Does the history behind the holiday live up to the modernized Valentine’s Day?

How Valentine’s vision affects us today

Love is in the air. IFlirtz and Valentine’s grams are on sale, meaning Valentine’s Day is just around the corner at Oak Park High School. Couples and single folks alike are excited to revel in this day of love and show appreciation to the people who mean the most to them. But what about the holiday’s namesake, the lovebird who started it all?

For how much of an impact the holiday has on our lives, many of us seemingly know remarkably little about its history, and its central figures remain shrouded in mystery. Everyone knows that Christmas has Santa Claus. It isn’t a shock that Easter has the Easter Bunny. But relatively few can tell you that Valentine’s Day has Saint Valentine.

“I didn’t know St.
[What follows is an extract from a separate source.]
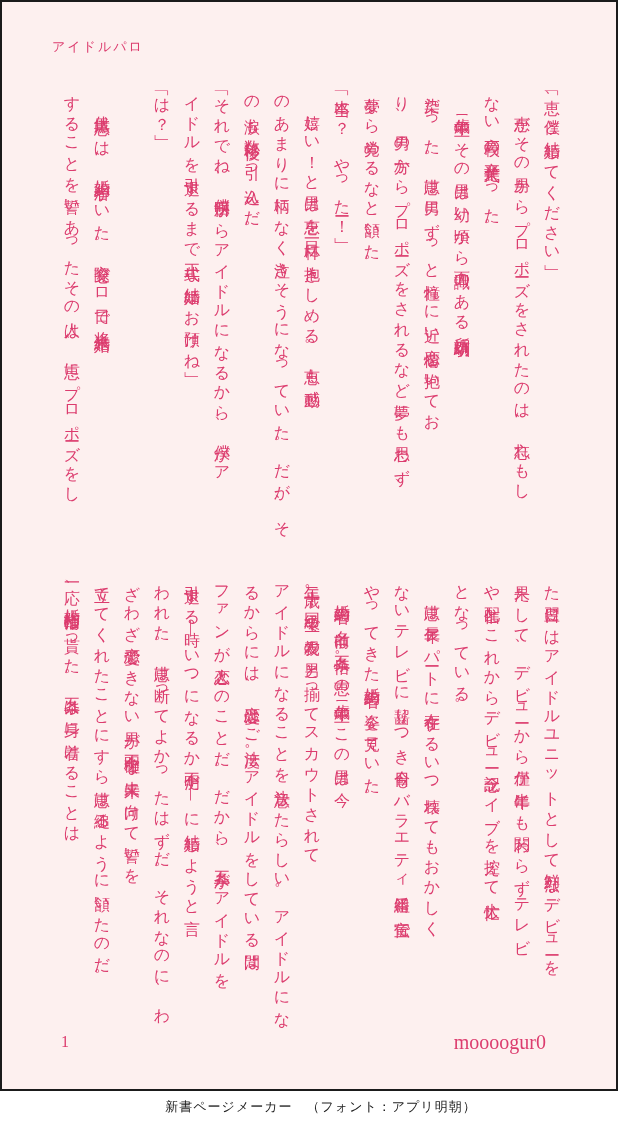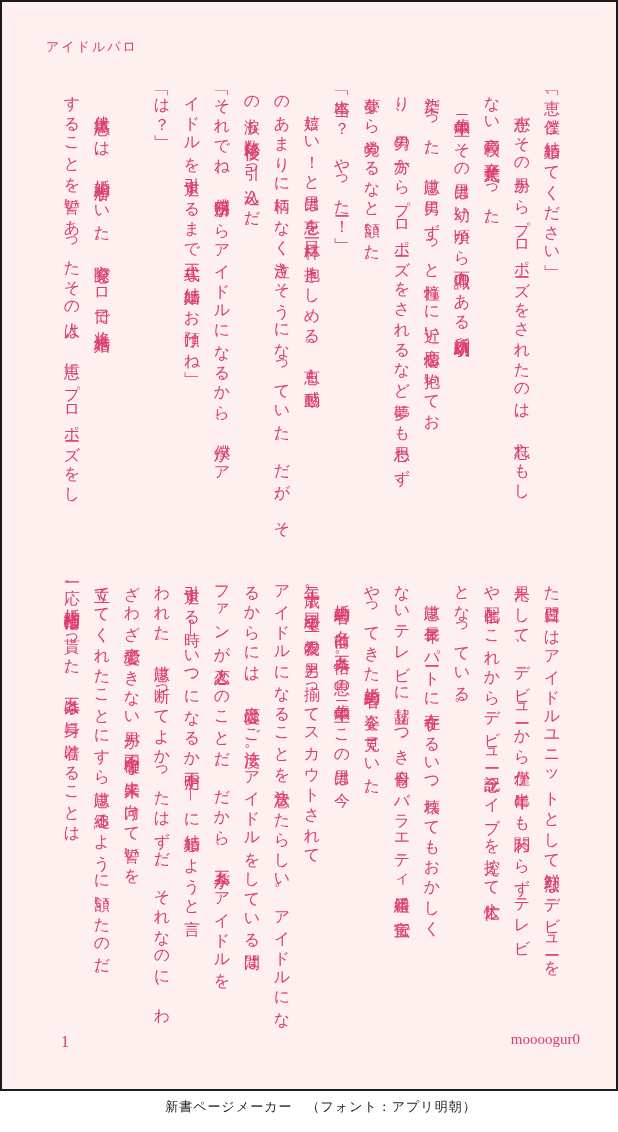"アイドルパロ" .doc-title { left: 44px -> 50px }
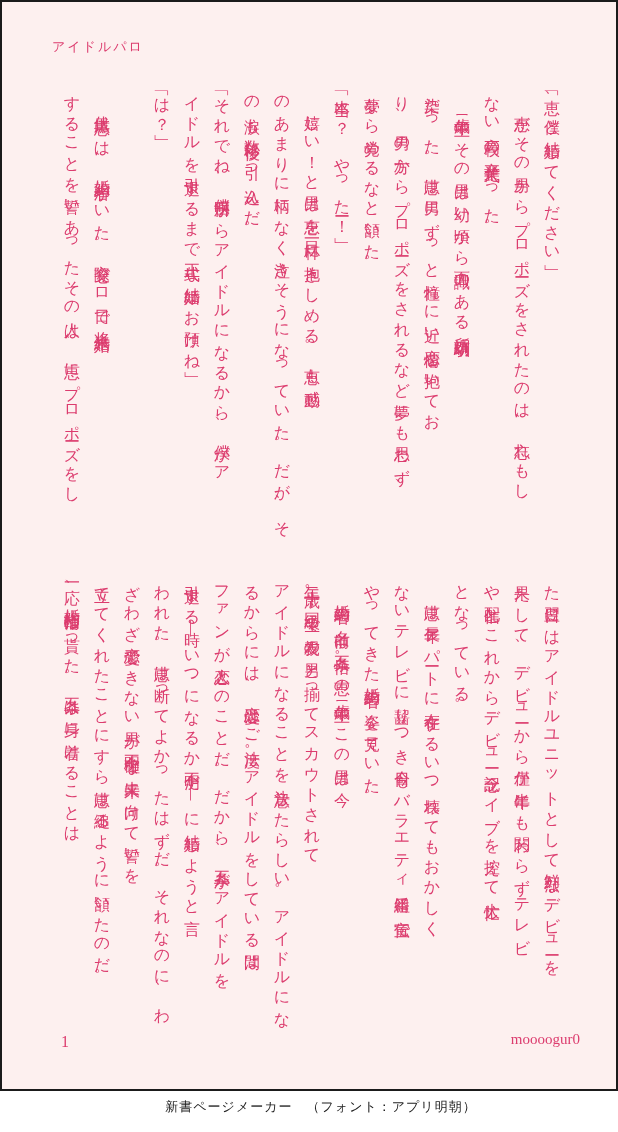"moooogur0" .author-handle { font-size: 15px -> 20px; right: 36px -> 70px }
Valentine existed at all,” said senior Hayden Lynch. “I thought Cupid was Valentine’s Day’s mascot.”

As it turns out, there are at least three distinct individuals known as St. Valentine. A feast is held for each one on the February 14th holiday. However, one of the three is especially emblematic of the holiday spirit, the Saint Valentine of our hearts and minds.

This Valentine was a third-century Roman priest and physician, canonized by the Catholic Church after his death. The patron saint of beekeepers, people with epilepsy and all sorts of lovers, Valentine was a martyr who suffered persecution at the hands of the Roman Emperor Claudius the Cruel. 
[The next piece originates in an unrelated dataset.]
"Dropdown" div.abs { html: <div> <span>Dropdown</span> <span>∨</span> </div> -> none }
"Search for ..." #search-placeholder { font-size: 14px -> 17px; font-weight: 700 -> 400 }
Under his rule, Claudius banned marriages and engagements to sever family ties and make young men more willing to join the military and go overseas. Stories tell that Valentine secretly officiated weddings between young people, defying Claudius’ decree. 

For this, Valentine was imprisoned, beaten with clubs, and beheaded on February 14th, around 270 C.E. 

According to legend, while he was held in prison, Saint Valentine signed a letter “from your Valentine” to his jailer’s daughter, who he is said to have befriended and cured of blindness. So the next time you ask somebody to be your Valentine, you have the saint’s jailer’s daughter to thank.

In the centuries since his execution, Valentine’s legacy has become synonymous with candy hearts and giant stuffed bears, the commercial idols that define our conception of the holiday of love. And when we celebrate his day today, we must ask ourselves: is this what Valentine would have wanted?

Valentine’s Day is a complicated holiday. It may not receive the ire that such holidays as Thanksgiving and the previously-dubbed Columbus Day have garnered in recent years, but Valentine’s Day has been met with some skepticism, and rightly so.

“I think it’s a commercialized holiday,” said teacher Mr. Chevalier. “You should tell the people you love that you love them every day.”

There is an unspoken cheapness to modern-day Valentine’s Day festivities. Purchase and excess have eroded the gleaming marble of honest-to-goodness romance that figures like Valentine stood to preserve. Impersonal investments have taken the place of meaningful acts of devotion as the memory of the holiday’s impetus fades from our collective consciousness.

It is not the tokens of appreciation that define our love. The sacrifices we make, the everyday acts of minor martyrdom imbue our love with unrivaled power and purity. So this Valentine’s Day, consider paying homage to the namesake saint by taking a risk for the sake of love; and then do it tomorrow, the next day and every single day after that.